Quello di società è il contratto o l’atto con cui due o più persone, fisiche o giuridiche, conferiscono beni o servizi per l’esercizio in comune di un’attività economica allo scopo di dividerne gli utili (art. 2247 Codice Civile).

Una volta costituita la società agisce con soggettività giuridica autonoma e distinta rispetto a quelle dei suoi soci, per mezzo della quale essa acquista diritti ed assume obblighi propri.

Le società si distinguono in società di persone (semplice, in nome collettivo, in accomandita semplice) e società di capitali (a responsabilità limitata [ordinaria o semplificata], per azioni [“chiusa”, ad azionariato diffuso, quotata], in accomandita per azioni).

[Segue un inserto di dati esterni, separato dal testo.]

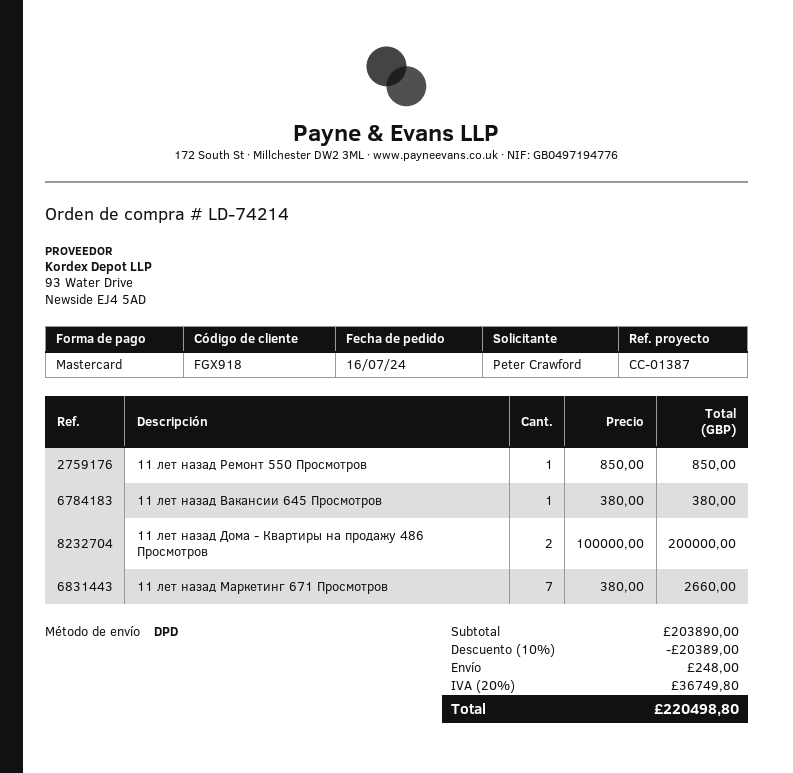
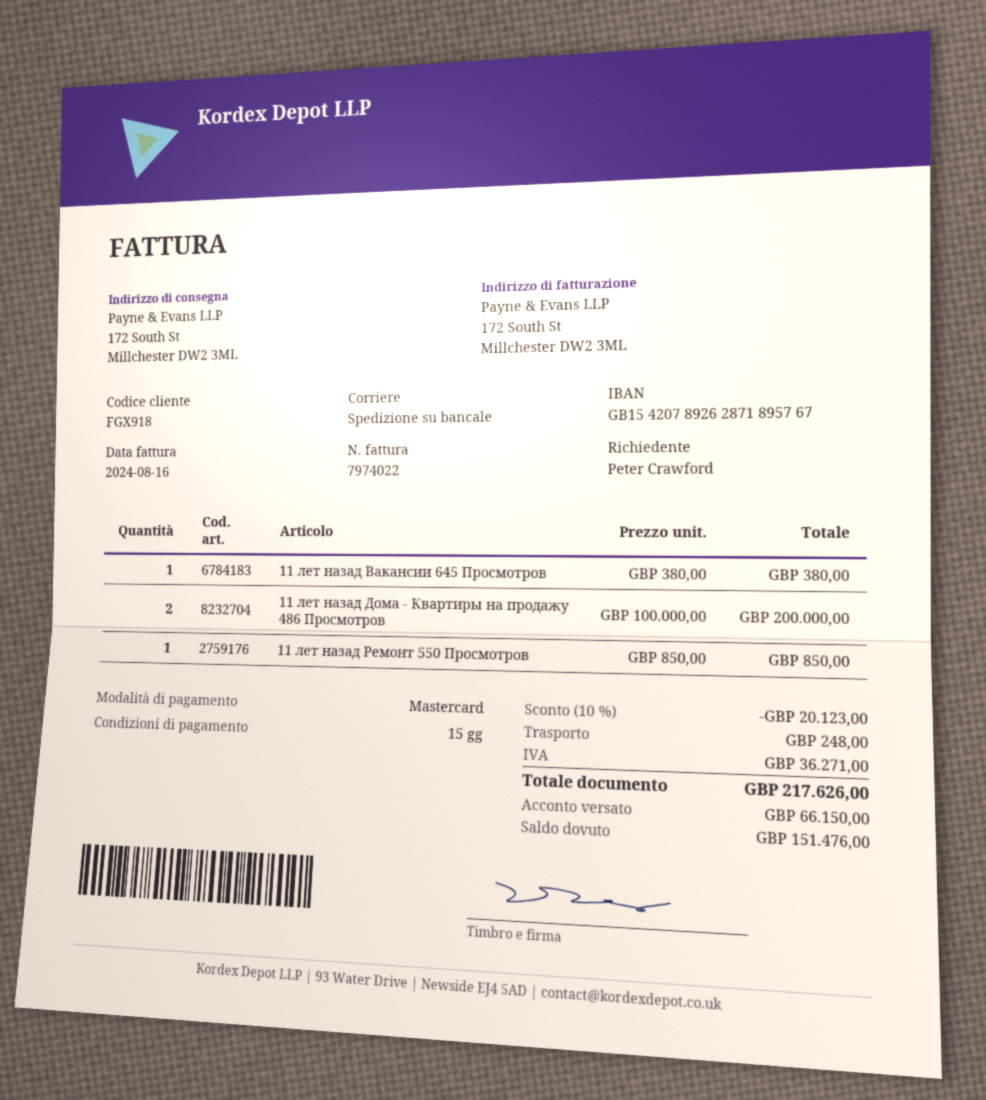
shipping method: DPD -> pallet freight
11 лет назад Маркетинг 671 Просмотров: 7 x 380.00 = 2660.00 -> none
discount: 10% = 20389.00 -> 10% = 20123.00
tax: 36749.80 -> 36271.00
total: 220498.80 -> 217626.00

Nel corso della vita di una società, successivamente alla sua costituzione, possono verificarsi vicende giuridiche modificative o estintive della stessa, quali la trasformazione, la fusione (pura o per incorporazione), la scissione, la messa in liquidazione ed infine lo scioglimento.

 

Le società cooperative sono società causalmente caratterizzate dallo scopo mutualistico, ossia nelle quali il vantaggio per i soci derivante dalla partecipazione alla società consiste o nell’essere essi i diretti fruitori dell’impresa (cooperative di consumo), ovvero nel fatto che l’attività sociale si svolge tramite il loro lavoro (cooperative di lavoro) oppure utilizzando beni o servizi da loro resi (cooperative di produzione o trasformazione).

 

Esistono poi, seppure non rientranti nell’alveo normativo delle società, i consorzi, ossia organizzazioni tra imprenditori per la disciplina o per lo svolgimento in comune di determinate fasi delle rispettive imprese, ferma restando l’autonomia giuridica e patrimoniale di ciascuno.

 

Pure diversi dal contratto di società sono quelli costitutivi di raggruppamenti temporanei di imprese, cui è consentito partecipare alle procedure pubbliche di affidamento di singoli appalti o concessioni per la prestazione di lavori, servizi o forniture in favore della Pubblica Amministrazione (D. Lgs. n. 163/2006, “Codice dei contratti pubblici relativi a lavori, servizi e forniture).

 

I contratti di joint venture consistono, a loro volta, in accordi di cooperazione fra imprese diverse, finalizzati a consentire ai partners l’esercizio di attività di comune interesse, con (incorporated joint ventures) o senza (unincorporated o contractual joint ventures) la costituzione di una società veicolo attraverso cui realizzare il fine della collaborazione.

 

Un’ulteriore figura di contratto di collaborazione fra imprese è quella del contratto di rete (D. L. n. 5/2009), in forza del quale due o più imprese, anche individuali, allo scopo di accrescere la propria capacità innovativa e competitività si obbligano a collaborare in forme ed ambiti determinati, ovvero a scambiarsi informazioni e competenze di natura commerciale, industriale o tecnologica, ovvero ancora ad esercitare in comune una o più attività.

 

Intrinsecamente diversa dalla società e da tutte le altre figure sopra descritte è, ancora, l’associazione, organizzazione collettiva che ha come scopo il perseguimento di finalità non economiche ed all’interno della quale sono precluse, pertanto, sia la ripartizione tra gli associati degli utili eventualmente realizzati, sia l’attribuzione agli stessi di qualsiasi vantaggio di natura economica – figura disciplinata dal D. Lgs. n. 155/2006 è, poi, l’impresa sociale, volta all’esercizio con fini non di lucro, bensì di interesse generale, di un’attività economica organizzata per la produzione o lo scambio di beni o servizi di utilità sociale.

 

La fondazione, infine, è un’organizzazione stabile che si avvale di un patrimonio, anch’essa per il perseguimento di uno scopo non economico, ma costituita, anziché con un contratto, con un atto unilaterale, inter vivos o mortis causa.